Hotelier Lawrence Kenwright, whose much-vaunted George Best hotel in Belfast city centre went into administration in April before even opening its doors, has finally broken his silence.
The outspoken hotel boss has said little since reports in mid-May that half-a-dozen of his hospitality ventures had collapsed into administration. The largest of these, Signature Living Hotels Ltd – the parent company of the group’s extended network of 60 hotels and residential developments – was found to owe £113m to its creditors.
Mr Kenwright owns a number of properties in Belfast, the most high profile of which is the proposed George Best themed hotel.
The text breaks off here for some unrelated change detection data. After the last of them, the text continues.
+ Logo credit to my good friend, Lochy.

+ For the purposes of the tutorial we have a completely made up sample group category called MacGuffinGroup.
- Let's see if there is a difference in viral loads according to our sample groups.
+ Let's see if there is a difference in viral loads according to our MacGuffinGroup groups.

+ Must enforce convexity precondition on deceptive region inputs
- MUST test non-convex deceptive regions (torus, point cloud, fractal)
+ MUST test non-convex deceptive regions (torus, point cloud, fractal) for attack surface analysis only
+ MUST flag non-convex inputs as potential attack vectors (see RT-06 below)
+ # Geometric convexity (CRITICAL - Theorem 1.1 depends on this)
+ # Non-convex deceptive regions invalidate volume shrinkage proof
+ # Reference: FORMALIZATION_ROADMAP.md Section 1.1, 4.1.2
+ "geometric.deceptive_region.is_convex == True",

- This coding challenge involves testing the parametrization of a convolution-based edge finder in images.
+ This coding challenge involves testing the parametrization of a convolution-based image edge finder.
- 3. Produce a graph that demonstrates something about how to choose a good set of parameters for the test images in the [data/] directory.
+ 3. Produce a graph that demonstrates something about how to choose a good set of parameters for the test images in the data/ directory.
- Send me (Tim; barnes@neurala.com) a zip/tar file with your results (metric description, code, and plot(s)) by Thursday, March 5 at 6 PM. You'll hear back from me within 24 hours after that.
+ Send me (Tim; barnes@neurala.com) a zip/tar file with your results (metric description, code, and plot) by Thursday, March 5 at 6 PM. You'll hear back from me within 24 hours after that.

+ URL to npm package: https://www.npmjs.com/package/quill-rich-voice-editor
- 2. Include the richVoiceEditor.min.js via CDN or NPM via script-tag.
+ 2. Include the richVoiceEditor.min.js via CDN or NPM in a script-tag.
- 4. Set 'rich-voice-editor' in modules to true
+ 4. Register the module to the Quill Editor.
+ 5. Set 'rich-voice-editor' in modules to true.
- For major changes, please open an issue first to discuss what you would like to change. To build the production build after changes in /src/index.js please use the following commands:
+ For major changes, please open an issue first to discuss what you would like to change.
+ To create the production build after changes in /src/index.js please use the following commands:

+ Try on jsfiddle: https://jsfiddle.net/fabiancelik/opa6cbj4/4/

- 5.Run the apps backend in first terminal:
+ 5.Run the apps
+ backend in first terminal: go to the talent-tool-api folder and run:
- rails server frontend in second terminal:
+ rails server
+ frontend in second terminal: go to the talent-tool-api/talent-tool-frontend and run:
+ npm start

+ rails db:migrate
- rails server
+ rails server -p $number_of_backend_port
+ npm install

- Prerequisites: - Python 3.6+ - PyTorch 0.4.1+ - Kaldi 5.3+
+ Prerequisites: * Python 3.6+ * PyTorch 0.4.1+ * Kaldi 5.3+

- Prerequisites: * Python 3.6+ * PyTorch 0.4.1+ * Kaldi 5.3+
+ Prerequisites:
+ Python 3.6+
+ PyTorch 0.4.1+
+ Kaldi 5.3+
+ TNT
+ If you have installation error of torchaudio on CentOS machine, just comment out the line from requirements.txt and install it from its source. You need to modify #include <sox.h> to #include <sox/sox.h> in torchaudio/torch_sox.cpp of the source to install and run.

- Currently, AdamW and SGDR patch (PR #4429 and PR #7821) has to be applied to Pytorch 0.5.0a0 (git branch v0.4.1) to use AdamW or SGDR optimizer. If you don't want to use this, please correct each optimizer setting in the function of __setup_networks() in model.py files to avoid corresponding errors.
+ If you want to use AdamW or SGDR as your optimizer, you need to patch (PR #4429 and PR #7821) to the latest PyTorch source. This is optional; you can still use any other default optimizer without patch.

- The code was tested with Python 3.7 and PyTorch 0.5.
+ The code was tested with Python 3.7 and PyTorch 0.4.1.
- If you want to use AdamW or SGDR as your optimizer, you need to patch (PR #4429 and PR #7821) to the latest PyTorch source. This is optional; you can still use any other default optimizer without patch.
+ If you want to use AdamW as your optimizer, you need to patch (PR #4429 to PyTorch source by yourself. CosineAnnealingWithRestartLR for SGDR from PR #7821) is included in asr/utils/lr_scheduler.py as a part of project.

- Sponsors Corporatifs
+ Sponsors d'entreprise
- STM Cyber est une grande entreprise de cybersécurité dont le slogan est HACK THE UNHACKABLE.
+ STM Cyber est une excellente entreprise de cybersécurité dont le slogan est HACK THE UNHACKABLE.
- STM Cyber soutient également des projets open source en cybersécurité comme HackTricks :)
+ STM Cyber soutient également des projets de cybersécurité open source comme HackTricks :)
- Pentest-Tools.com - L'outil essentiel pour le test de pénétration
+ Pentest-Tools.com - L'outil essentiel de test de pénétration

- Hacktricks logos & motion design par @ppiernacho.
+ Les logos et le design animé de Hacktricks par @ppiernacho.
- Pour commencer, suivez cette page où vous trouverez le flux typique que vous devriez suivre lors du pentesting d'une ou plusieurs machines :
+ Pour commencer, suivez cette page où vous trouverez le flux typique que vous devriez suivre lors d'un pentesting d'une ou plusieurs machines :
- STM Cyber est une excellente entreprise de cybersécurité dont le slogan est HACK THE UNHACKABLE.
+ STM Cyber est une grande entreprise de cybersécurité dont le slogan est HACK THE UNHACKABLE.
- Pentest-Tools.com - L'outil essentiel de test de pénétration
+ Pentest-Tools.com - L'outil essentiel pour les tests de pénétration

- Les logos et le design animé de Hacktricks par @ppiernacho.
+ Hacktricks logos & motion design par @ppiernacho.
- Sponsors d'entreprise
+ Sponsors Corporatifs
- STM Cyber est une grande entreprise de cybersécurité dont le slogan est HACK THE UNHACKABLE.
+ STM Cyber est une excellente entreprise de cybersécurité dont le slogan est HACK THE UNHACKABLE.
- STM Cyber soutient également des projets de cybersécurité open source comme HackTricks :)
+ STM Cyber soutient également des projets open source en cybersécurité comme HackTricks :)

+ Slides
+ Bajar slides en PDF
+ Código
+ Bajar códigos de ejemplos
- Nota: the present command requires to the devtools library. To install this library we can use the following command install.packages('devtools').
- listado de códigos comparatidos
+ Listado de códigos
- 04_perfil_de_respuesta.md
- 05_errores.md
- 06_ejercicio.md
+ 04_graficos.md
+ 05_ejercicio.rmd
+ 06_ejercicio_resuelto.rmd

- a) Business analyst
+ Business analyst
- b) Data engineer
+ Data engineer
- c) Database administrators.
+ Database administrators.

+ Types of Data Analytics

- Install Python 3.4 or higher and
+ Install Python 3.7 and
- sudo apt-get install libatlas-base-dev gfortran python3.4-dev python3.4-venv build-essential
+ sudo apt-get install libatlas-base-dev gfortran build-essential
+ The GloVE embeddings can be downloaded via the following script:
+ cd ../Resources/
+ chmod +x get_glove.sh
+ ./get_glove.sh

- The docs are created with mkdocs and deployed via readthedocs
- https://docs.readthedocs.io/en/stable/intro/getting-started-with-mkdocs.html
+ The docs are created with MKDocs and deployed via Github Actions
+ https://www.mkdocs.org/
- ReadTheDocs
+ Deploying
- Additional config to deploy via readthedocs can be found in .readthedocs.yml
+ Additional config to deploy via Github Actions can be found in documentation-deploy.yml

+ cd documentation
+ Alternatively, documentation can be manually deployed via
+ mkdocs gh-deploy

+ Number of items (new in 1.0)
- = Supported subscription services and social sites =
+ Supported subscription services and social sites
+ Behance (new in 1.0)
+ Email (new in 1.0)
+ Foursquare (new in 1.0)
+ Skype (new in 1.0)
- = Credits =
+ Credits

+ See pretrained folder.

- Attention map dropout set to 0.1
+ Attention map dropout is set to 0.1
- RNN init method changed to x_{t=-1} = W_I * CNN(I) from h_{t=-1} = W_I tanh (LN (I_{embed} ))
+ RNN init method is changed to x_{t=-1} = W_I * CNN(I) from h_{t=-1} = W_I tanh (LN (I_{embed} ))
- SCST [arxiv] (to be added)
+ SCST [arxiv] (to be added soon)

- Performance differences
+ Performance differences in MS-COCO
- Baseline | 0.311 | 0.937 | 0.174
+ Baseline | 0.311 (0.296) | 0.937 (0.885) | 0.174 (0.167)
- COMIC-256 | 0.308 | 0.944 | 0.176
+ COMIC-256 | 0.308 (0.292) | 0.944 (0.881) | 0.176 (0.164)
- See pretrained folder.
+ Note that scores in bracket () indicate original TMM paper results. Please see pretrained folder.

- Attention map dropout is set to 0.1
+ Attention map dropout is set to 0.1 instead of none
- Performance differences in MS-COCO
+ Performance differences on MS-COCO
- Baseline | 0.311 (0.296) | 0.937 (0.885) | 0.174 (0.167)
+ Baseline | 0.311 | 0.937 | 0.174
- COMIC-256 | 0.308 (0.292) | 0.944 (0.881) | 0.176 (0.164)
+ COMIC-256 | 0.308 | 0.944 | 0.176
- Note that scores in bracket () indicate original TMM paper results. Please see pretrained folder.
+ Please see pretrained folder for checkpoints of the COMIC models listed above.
He also owns the site of the former Crumlin Road courthouse in the north of the city, which is now on the market again.
In a detailed statement released today (July 3), Mr Kenright insists that despite the group’s financial difficulties, a number of its most popular venues were preparing to re-open, including the Shankly hotel and the Alma de Cuba bar in Liverpool.
Mr Kenwright confirmed that social distancing measures had been put in place at all properties and insisted that all events booked at Signature Living venues, including weddings, would take place as planned:
‘In relation to the company’s financial position generally, it is worth noting that the value of our overall ‘bricks and mortar’ assets significantly outweighed our liabilities pre-Covid,’ added the embattled hotelier. ‘While the property market may have changed in the last three months, we believe we will trade through the current challenges and in time, the asset values will return to their former levels.’
Mr Kenwright went on to point out that before the coronavirus lock down, Signature Living had been operating five hotels alongside the Alma de Cuba bar and restaurant. Within the next two months, he added, the group would be running eight hotels as well as Alma de Cuba.
The £15m George Best themed hotel in Belfast is the only one of Signature Living’s NI projects which has seen significant progress. Beset with difficulty, however, its proposed opening date was continually revised and Mr Kenwright’s fractious relationship with local planning officials became common knowledge in December 2018 when he penned a scathing open letter to Belfast City Council in which he described the situation as ‘a living nightmare’.
In June last year, some staff employed to work at the George Best hotel were offered redundancy packages and in September, Signature Living announced that it would scale back its NI operations.
When the hotel went into administration in April, joint administrators, Matthew Ingram and Michael Lennon of Duff & Phelps said that they recognised the value of the property as a finished development that would be able to trade:
‘In so far as is possible, advance bookings and reservations remain unaffected,’ they added. ‘We will be exploring all options with the current funders to maximise value and ultimately return to creditors.’